You may have been told that you have “reached a plateau in your recovery” from Stroke. What is meant by this? Well, the person who is telling you this sees that your progress- in some area of your recovery- is not moving forward. However, it is a good idea to look closely at why your progress is not moving in a positive direction. There can be MANY reasons why your progress is not moving as quickly as it once did. Some of those reasons are:

  • You have not been focused- When you are not able (or willing) to be focused on your improvement, your progress may slow. It takes WORK to improve from a Stroke. Many repetitions of movements or tasks are required to learn those movements/tasks.
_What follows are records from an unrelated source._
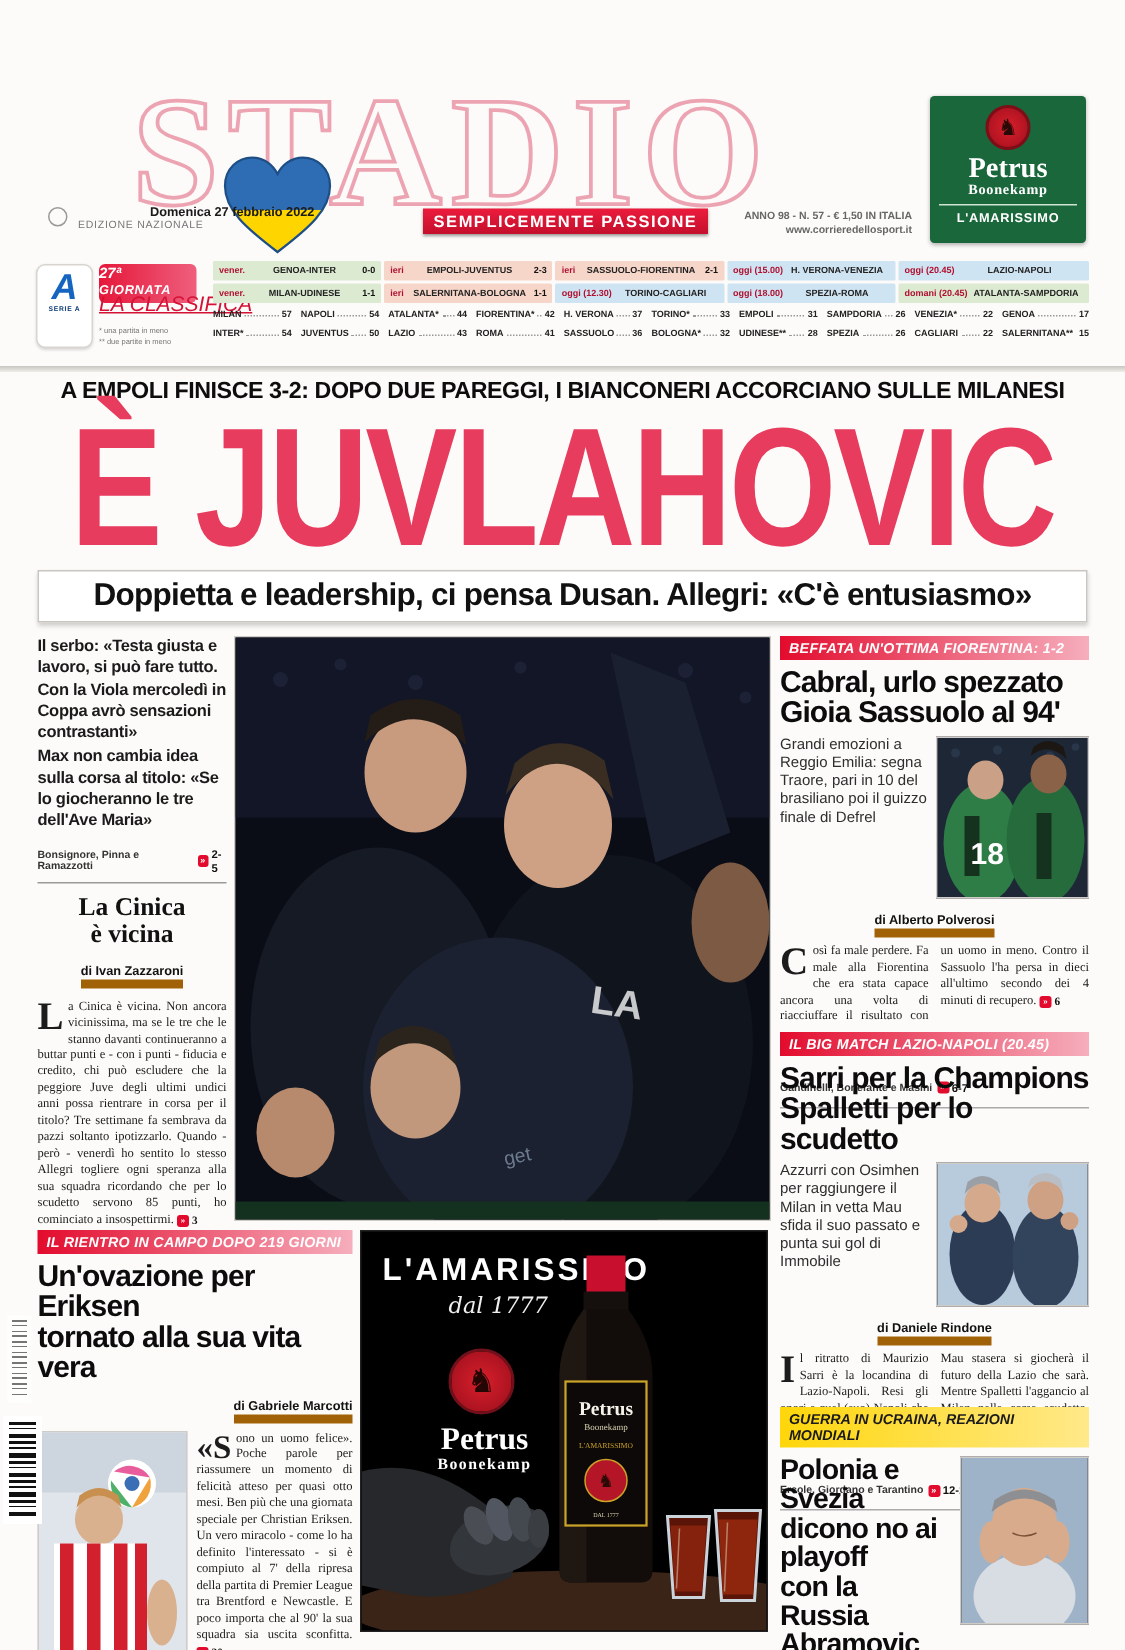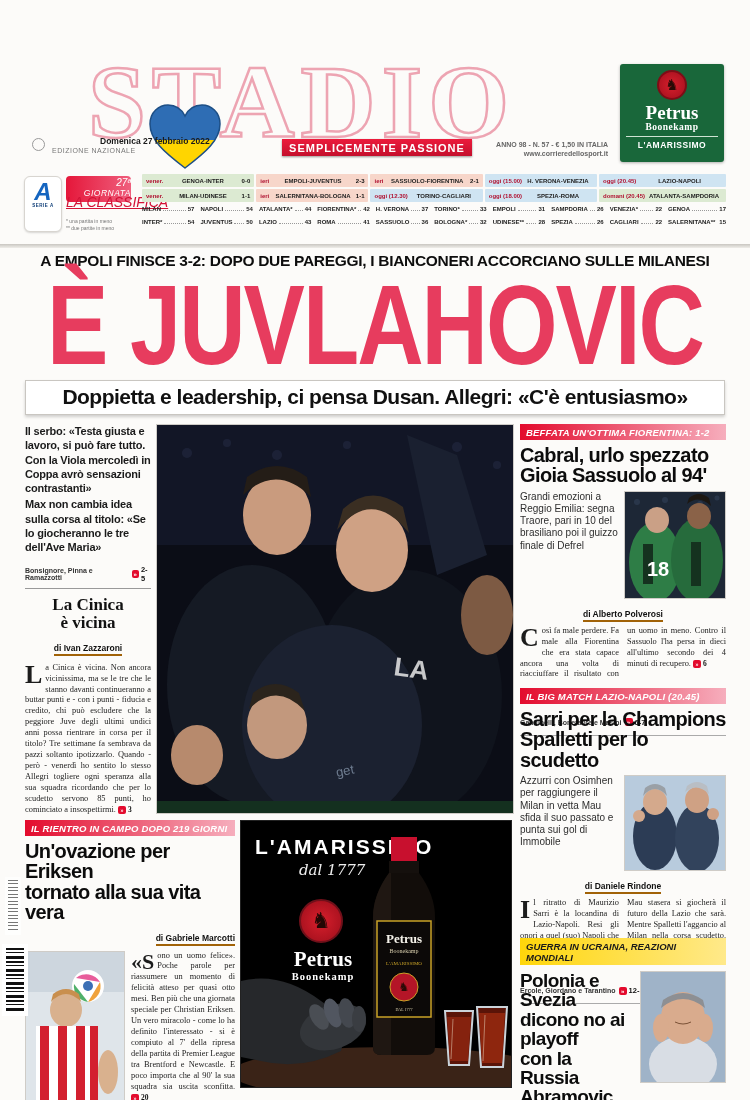--- a/index.html
+++ b/index.html
@@ -40,21 +40,21 @@
   }
   #petrus-badge .pb-circle { width:30px; height:30px; margin:0 auto; background:radial-gradient(#d71f2c,#a20f1d); border-radius:50%; border:2px solid #7d0d16; display:flex; align-items:center; justify-content:center; color:#2a0a06; font-size:15px; }
   #petrus-badge .pb-name { font-family:"Liberation Serif", serif; font-weight:900; color:#fff; font-size:19px; line-height:1; margin-top:3px;}
   #petrus-badge .pb-sub { font-family:"Liberation Serif", serif; font-weight:700; color:#fff; font-size:9.5px; letter-spacing:.5px;}
   #petrus-badge .pb-tag { margin:4px 6px 0; border-top:1px solid #cfe3d3; color:#fff; font-size:8.5px; font-weight:900; letter-spacing:.5px; padding-top:3px;}
   
   #strip { position:absolute; left:24px; top:174px; width:702px; height:64px; z-index:2;}
   #seriea-box { position:absolute; left:0; top:2px; width:38px; height:56px; background:#fff; border:1px solid #d8d5d0; border-radius:6px; text-align:center; padding-top:4px; box-shadow:0 1px 2px rgba(0,0,0,.15);}
   #seriea-box .sa-a { font-size:24px; font-weight:900; font-style:italic; color:#1565c0; line-height:.9;}
   #seriea-box .sa-t { font-size:4.5px; font-weight:900; color:#0a3a75; letter-spacing:.5px;}
-  #round-badge { position:absolute; left:42px; top:2px; width:65px; height:26px; background:linear-gradient(90deg,#e5173a,#ef5f7d); border-radius:4px; color:#fff; text-align:right; font-weight:400; font-style:italic; line-height:1.05; padding-top:2px;}
+  #round-badge { position:absolute; left:42px; top:2px; width:65px; height:26px; background:linear-gradient(90deg,#e5173a,#ef5f7d); border-radius:4px; color:#fff; text-align:left; font-weight:700; font-style:italic; line-height:1.05; padding-top:2px;}
   #round-badge .r1{ font-size:10px;} #round-badge .r2{ font-size:8.5px; letter-spacing:.5px;}
   #classifica-label { position:absolute; left:42px; top:20px; font-size:14px; font-weight:400; color:#d31236; text-decoration:underline; font-style:italic;}
   #strip-notes { position:absolute; left:42px; top:44px; font-size:5px; color:#777; line-height:1.4;}
   #fixtures { position:absolute; left:118px; top:0; width:584px; height:28px; display:grid; grid-auto-flow:column; grid-template-rows:repeat(2,1fr); grid-template-columns:repeat(5,1fr); gap:2px;}
   .fx { display:flex; align-items:center; font-size:6px; font-weight:700; padding:0 4px; border-radius:1px;}
   .fx.g { background:#dcead2;} .fx.p { background:#f7d6ca;} .fx.b { background:#cfe4f2;}
   .fx-when { color:#b01030; margin-right:4px; white-space:nowrap; font-weight:800;}
   .fx-match { flex:1; color:#222; text-align:center; white-space:nowrap; overflow:hidden;}
   .fx-score { color:#111; font-weight:900; margin-left:3px;}
   #standings { position:absolute; left:118px; top:32px; width:584px; height:26px; display:grid; grid-auto-flow:column; grid-template-rows:repeat(2,1fr); grid-template-columns:repeat(10,1fr); column-gap:6px;}
@@ -72,21 +72,21 @@
   #subhead-box {
     position:absolute; left:25px; top:380px; width:700px; background:#fff;
     border:1px solid #c9c6c1; box-shadow:0 2px 3px rgba(0,0,0,.18);
     text-align:center; font-size:21px; font-weight:900; letter-spacing:-.5px;
     padding:4px 0 5px; z-index:2;
   }
   
   .red-label { background:linear-gradient(90deg,#e30b2d,#f6aebd); color:#fff; font-size:9.5px; font-weight:900; font-style:italic; letter-spacing:.2px; padding:2.5px 6px; }
   .yellow-label { background:linear-gradient(90deg,#ffd60a,#ffe98a); color:#1a1a1a; font-size:9.5px; font-weight:900; font-style:italic; padding:2.5px 6px;}
   .hl { font-weight:900; color:#0c0c0c; letter-spacing:-.6px; line-height:1.02;}
-  .byline-c { text-align:center; font-size:8.5px; font-weight:900; border-bottom:2px solid #a16207; display:inline-block; padding-bottom:1px;}
+  .byline-c { text-align:center; font-size:8.5px; font-weight:900; border-bottom:6px solid #a16207; display:inline-block; padding-bottom:1px;}
   .body-serif { font-family:"Liberation Serif", serif; font-size:8.4px; line-height:1.3; text-align:justify; color:#1c1c1c;}
   .dropcap { float:left; font-family:"Liberation Serif", serif; font-weight:700; font-size:26px; line-height:.8; padding:2px 3px 0 0; color:#1c1c1c;}
   .pageref { display:inline-flex; align-items:center; gap:2px; font-size:7.5px; font-weight:900; color:#111;}
   .pageref .pr-ic { width:8px; height:8px; background:#e30b2d; border-radius:2px; color:#fff; font-size:6px; line-height:8px; text-align:center; display:inline-block;}
   .foot-byline { font-size:7px; font-weight:800; color:#333; }
   .sec-divider { border:none; border-top:1px solid #aaa; }
   
   #quote-col { position:absolute; left:25px; top:424px; width:126px;}
   #quote-col .q { font-size:11px; font-weight:800; line-height:1.3; color:#1b1b1b; letter-spacing:-.2px;}
   #quote-col .q + .q { margin-top:2px; }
If you are not putting in the time/energy, your progress may slow.

  • Your therapist has not been focused- To make a great improvement in a particular area, takes skillful focus from the person guiding you. If that person is trying to have you improve in many different areas of function or movement, your rate of progress may not be as great. It is always a good idea to re-group and determine what your goal for any particular therapy session, exercise or task is. You can discuss those things with your therapist, it may be that some specific focus on a very specific movement or task is needed.

  • What is being measured- If you are looking at completing some task/function as your goal, you may not be looking at the very significant incremental improvements that it takes to reach that goal. For example: Your goal is to walk up the stairs step over step. You may not be making significant changes in how quickly or consistently you do that task. may be making improvements in your range of movement in your hip and knee, strength and control in your knee bending muscles, and in your balance reactions. Those are all parts of the task of walking up stairs step over step. And improvement in those areas will ultimately result in improvements in the task.

  • You have run out of “Rehabilitation Endurance”: Like I said earlier, it takes A LOT of WORK to improve after a Stroke. Sometimes you just need a break from the process. Time to let you enjoy some things that you may not have been able to because you were tending to the rehab process. You need a mental break from the focus that it takes. You need time to renew your spirit to move forward in a meaningful way.

  • Your Therapist has Plateaued: Yes this occurs. All therapists have training in school as generalists. When we get out of school, we can independently pursue Specialization. It is important for you to know if your therapist is a Specialist in working with Stroke. You can feel free to ask them what they have done to become Specialized in working with survivors of Stroke. If you don’t feel like you are receiving the specialized care you want, find the Specialist that you feel will work best to help you move forward from your plateau.